§ Work to complete
Counting every line in the records below that holds "Message", give the total and add nothing.

§ Information given
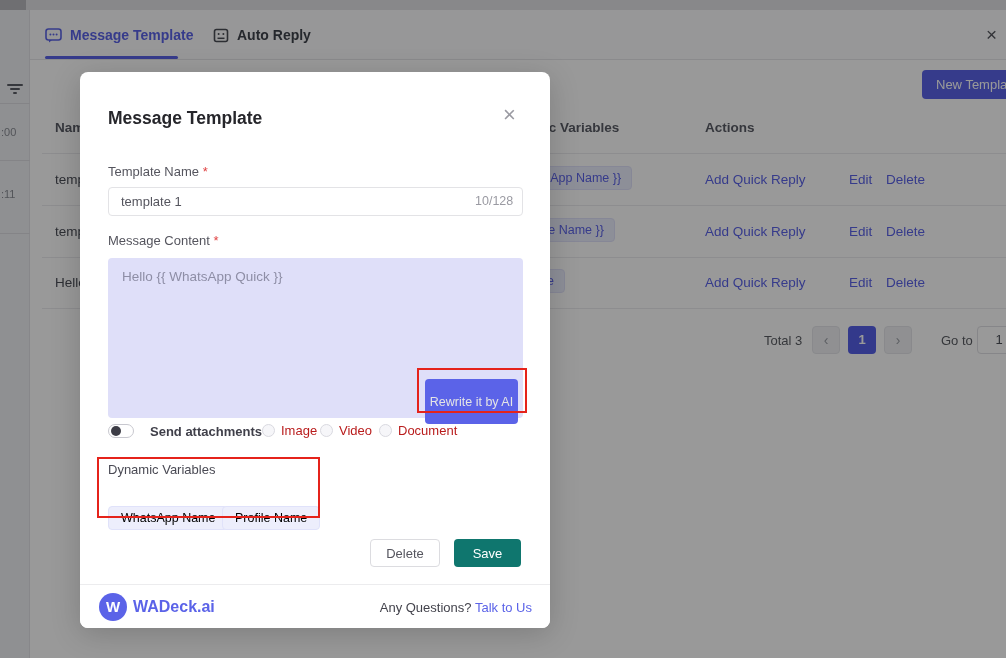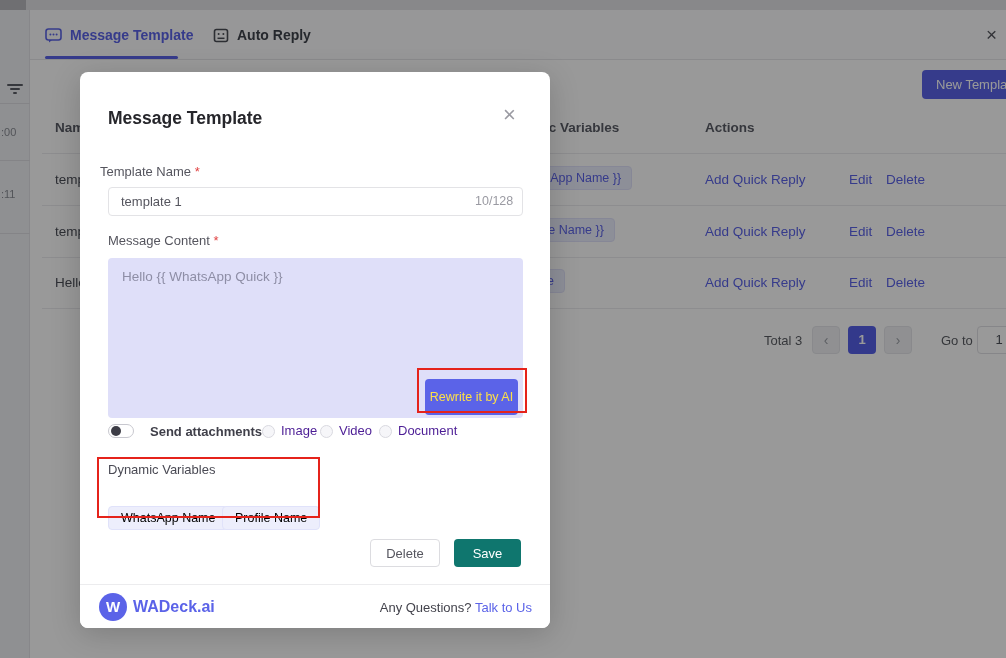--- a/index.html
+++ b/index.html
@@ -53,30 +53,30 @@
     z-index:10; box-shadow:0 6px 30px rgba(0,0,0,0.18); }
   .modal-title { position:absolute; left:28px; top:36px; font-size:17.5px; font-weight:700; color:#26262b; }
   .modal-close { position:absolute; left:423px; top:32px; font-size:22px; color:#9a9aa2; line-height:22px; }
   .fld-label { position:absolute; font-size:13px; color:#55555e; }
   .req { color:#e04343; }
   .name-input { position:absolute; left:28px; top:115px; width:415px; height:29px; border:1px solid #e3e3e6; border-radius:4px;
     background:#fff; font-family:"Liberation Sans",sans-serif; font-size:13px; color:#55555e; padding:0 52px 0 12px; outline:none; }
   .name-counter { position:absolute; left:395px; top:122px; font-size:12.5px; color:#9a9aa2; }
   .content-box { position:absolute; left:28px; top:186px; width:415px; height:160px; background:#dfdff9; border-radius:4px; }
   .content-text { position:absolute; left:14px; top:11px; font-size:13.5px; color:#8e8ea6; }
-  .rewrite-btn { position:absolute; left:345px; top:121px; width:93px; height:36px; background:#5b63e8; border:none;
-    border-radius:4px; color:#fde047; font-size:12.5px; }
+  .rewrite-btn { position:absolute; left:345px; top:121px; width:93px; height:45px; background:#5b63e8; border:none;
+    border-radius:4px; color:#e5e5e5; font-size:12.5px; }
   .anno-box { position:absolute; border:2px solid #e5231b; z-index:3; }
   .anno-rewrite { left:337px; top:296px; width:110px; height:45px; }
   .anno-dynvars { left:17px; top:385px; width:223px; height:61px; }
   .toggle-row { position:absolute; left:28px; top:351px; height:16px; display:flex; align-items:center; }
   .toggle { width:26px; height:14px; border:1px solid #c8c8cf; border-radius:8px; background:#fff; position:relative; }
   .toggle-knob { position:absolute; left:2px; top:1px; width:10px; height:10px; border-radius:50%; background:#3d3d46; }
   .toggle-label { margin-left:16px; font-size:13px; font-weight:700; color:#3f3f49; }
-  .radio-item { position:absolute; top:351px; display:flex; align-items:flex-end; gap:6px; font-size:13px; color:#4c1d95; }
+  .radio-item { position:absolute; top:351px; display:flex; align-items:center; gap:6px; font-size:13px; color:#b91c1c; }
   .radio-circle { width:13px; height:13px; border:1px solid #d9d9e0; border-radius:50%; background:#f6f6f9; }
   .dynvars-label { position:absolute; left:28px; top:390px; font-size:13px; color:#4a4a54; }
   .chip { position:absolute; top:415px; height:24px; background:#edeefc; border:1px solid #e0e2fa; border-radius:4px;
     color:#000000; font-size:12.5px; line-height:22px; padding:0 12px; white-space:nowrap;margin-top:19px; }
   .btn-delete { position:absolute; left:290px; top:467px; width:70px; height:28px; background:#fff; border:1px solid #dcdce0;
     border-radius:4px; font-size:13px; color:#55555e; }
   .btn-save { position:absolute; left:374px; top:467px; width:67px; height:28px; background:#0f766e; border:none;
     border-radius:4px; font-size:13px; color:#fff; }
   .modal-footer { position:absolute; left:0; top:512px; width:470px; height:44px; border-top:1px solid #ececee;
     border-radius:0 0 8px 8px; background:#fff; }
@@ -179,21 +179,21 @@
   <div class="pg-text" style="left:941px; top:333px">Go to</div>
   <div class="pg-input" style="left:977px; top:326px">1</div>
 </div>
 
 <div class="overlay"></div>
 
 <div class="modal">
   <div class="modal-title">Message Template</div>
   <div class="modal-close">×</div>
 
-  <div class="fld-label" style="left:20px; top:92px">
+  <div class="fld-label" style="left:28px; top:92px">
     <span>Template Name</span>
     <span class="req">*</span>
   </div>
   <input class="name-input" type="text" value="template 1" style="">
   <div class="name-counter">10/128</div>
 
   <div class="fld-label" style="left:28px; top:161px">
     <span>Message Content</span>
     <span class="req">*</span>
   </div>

§ Task response
2